佐藤工業/手押し型LSでトンネル内空を3D計測/計測作業時間を6割削減

 佐藤工業は19日、地上移動体搭載の手押し型レーザースキャナー(LS)を使い、トンネル内空を3次元(3D)計測する技術の有用性を確認したと発表した。施工中のトンネルを対象に地上固定型LSと同じ条件で計測した結果、同程度の精度を確保した。計測作業時間は6割以上削減できたという。今後、複数の施工現場で実証実験を重ね、さらなる精度の向上を目指す。
 計測は同社が施工している熊本県内のトンネル(延長1・6キロ)で、IT関連機器の販売などを手掛ける岩崎(札幌市中央区、古口聡社長)と共同実施した。

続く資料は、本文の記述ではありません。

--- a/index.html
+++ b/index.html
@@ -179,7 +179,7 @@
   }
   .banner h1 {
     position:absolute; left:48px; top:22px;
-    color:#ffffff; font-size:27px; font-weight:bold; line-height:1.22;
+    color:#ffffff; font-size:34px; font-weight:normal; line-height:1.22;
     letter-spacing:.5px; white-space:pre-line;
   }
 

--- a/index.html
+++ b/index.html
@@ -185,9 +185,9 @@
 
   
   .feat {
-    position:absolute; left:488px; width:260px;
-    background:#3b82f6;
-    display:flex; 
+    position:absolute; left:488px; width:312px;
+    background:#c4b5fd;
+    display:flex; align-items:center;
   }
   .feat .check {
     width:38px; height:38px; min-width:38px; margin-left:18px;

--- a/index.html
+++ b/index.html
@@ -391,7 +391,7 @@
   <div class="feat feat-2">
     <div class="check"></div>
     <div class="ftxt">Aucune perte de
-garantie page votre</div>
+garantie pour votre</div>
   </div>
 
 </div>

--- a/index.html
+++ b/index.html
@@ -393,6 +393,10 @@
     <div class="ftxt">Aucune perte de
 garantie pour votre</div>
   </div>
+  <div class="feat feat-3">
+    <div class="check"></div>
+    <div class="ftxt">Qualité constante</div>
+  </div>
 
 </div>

計測にはライカジオシステムズ(東京都港区、日比孝典社長)の手押し型LS「Leica ProScan」と、地上固定型LS「Leica ScanstationP40」を使用し、その精度や計測時間を比較した。
 手押し型は3DLSを搭載した台車を手で押しながら計測。トンネル内では衛星測位システム(GNSS)を捕捉できないため、トータルステーション(TS)を使って機器の位置を取得した。計測時間を比較すると、地上固定型は基準点になるターゲット2点の設置を含めて8時間かかったのに対し、手押し型は2・5時間で完了し、作業時間が6割以上削減できた。計測精度も地上固定型と同程度を確保した。地上固定型では機器を設置した地点の転群データが影になり、取得できないという欠点があった。手押し型では転群データが欠損せずに計測できることも分かった。

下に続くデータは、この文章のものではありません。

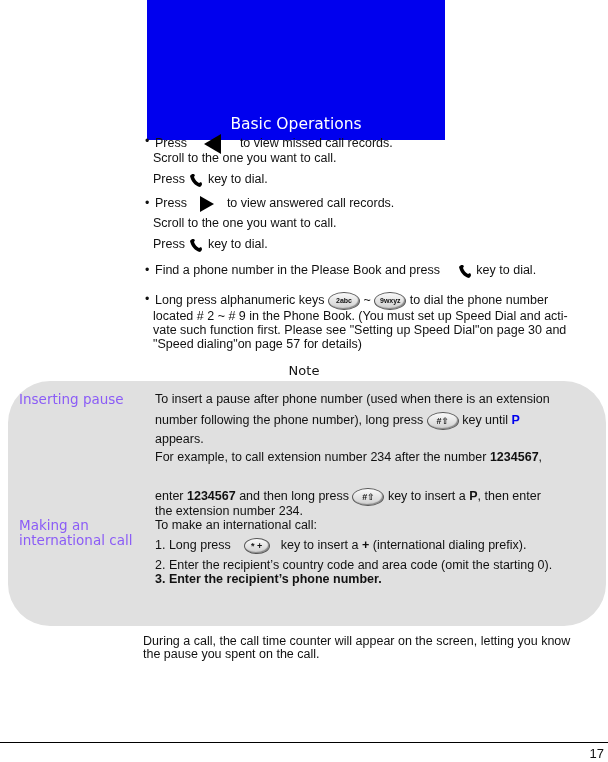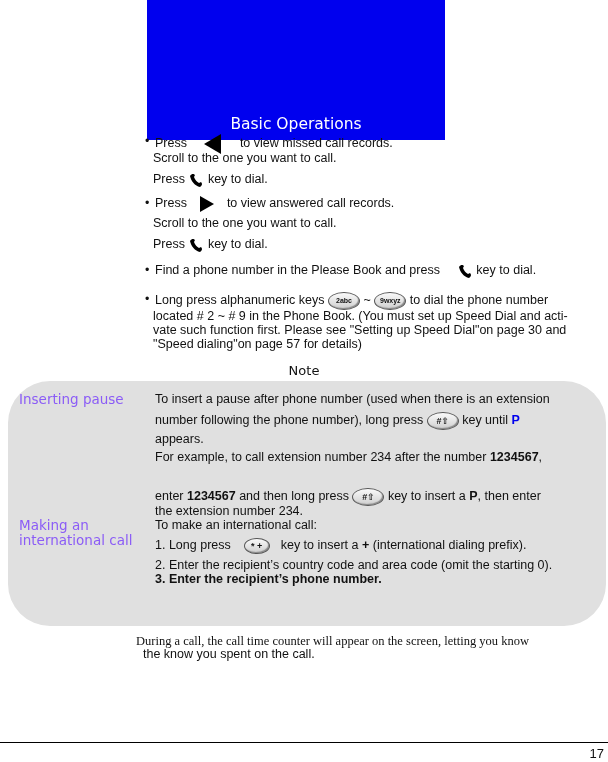--- a/index.html
+++ b/index.html
@@ -150,7 +150,7 @@
 <div class="abs" style="left:155px; top:558px;">2. Enter the recipient’s country code and area code (omit the starting 0).</div>
 <div class="abs" style="left:155px; top:572px;font-weight:bold;">3. Enter the recipient’s phone number.</div>
 
-<div class="abs" style="left:136px; top:634px;font-family:Liberation Serif, serif;">During a call, the call time counter will appear on the screen, letting you know</div>
+<div class="abs" style="left:143px; top:634px;">During a call, the call time counter will appear on the screen, letting you know</div>
 <div class="abs" style="left:143px; top:647px;">the know you spent on the call.</div>
 
 <div class="rule"></div>

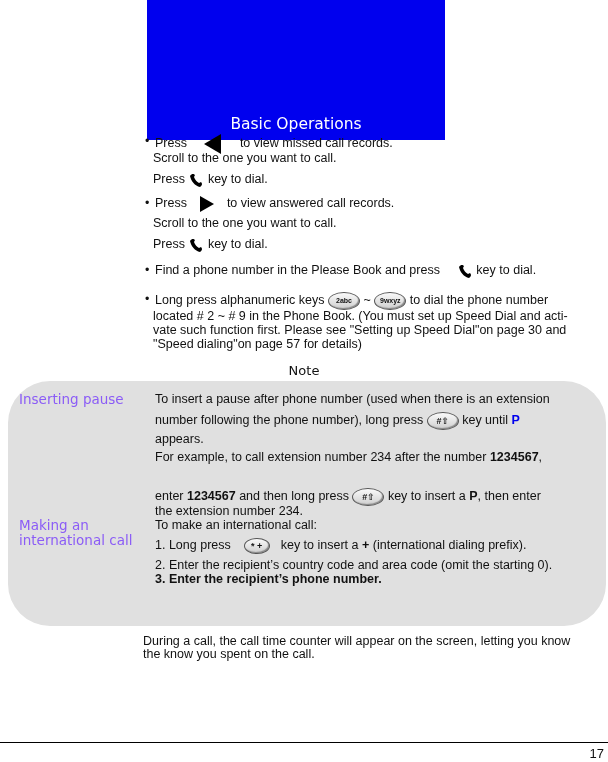--- a/index.html
+++ b/index.html
@@ -151,7 +151,7 @@
 <div class="abs" style="left:155px; top:572px;font-weight:bold;">3. Enter the recipient’s phone number.</div>
 
 <div class="abs" style="left:143px; top:634px;">During a call, the call time counter will appear on the screen, letting you know</div>
-<div class="abs" style="left:143px; top:647px;">the know you spent on the call.</div>
+<div class="abs" style="left:143px; top:647px;">the pause you spent on the call.</div>
 
 <div class="rule"></div>
 <div class="page-num">17</div>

 佐藤工業によると、手押し型を使用することで計測時間削減の効果が得られやすくなるのは、トンネル延長が500メートル以上からという。今回の実験は路盤工を終え、ある程度整備された状態のトンネルで実施した。今後は「路盤工が終わっていない状態でも高い精度で計測できるようにすることを目指す」(土木事業本部ICT推進部)としている。